When I was in Wexford, I often went to Bernard’s house in the late afternoon for a cup of tea and a biscuit, he made a perfect cup of tea, and delighted in passing me the black plastic Jack Daniels ice bucket, filled with a Biscuit variety; all the ones that I denied myself at home: Kimberly, ginger nuts, custard creams, bourbons and fig rolls. In the half light of the evening we would sit there and talk, he avoided bulb light until the last minute, he would quote his Brother Jimmy, of whom he was very proud “Jimmy would kill you for putting the light on during the day” Seeing Bernard at this time was always a great respite from life’s pressure. His world seemed to portray an older time, it was like visiting a parent or grandparent even, he had that kind of generosity. God knows he wasn’t rich, but he was never broke either, he seemed to be above it and required little luxury beyond his Hi Fi and 52″ TV.

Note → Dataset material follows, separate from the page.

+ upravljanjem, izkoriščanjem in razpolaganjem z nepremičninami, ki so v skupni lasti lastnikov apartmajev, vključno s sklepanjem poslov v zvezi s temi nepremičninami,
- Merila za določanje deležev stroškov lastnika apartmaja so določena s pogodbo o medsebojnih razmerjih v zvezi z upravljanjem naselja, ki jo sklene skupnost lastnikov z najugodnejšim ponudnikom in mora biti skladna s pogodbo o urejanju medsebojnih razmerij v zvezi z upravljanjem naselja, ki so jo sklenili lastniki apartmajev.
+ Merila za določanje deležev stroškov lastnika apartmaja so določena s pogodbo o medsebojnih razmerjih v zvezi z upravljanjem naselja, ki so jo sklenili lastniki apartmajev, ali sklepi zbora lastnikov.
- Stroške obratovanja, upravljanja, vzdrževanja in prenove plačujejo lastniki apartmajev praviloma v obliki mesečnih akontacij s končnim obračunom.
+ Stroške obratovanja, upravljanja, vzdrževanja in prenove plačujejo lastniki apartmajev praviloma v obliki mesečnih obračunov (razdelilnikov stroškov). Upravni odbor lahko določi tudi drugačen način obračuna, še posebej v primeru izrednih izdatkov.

There is no question that Bernard liked a moan on his down days, but he never minded me telling him to give it a rest, at those times he would transfer from a caring older sibling to childlike, he could be very self – critical at these times, and he seldom, if ever, said bad things behind other peoples backs. He usually would say it to their face if he had something to say, and most likely it was for the other persons good….Except for politicians of course! It’s probably just as well that he never met Maggie Thatcher.
Over all there was only one Bernard Lacey, and there will never be another, we have lost a great character and a massive presence, a tremendous intellect and fountain of musical knowledge. I have lost a great friend, Wexford has not been the same since he left Johns Street last year and returned to England to be with his Children and Grand Children at the end of his life. That house still has his heart beating behind the lace curtains, I imagine him sitting there in his pilots armchair, multiple TV controllers on the right arm, hi fidelity stereo within reach of the left, cup of tea on the table and ironed hankie on his knee. He has left us too quietly it seems, but all requiems end with Libere Me, the calm at the end of a storm. Bernard was a storm of energy and huge presence. He gave more than he took, except for now, he has taken himself. Clare and I have dreaded this day, we knew it was coming, if there is a heaven, they better be ready for a good argument.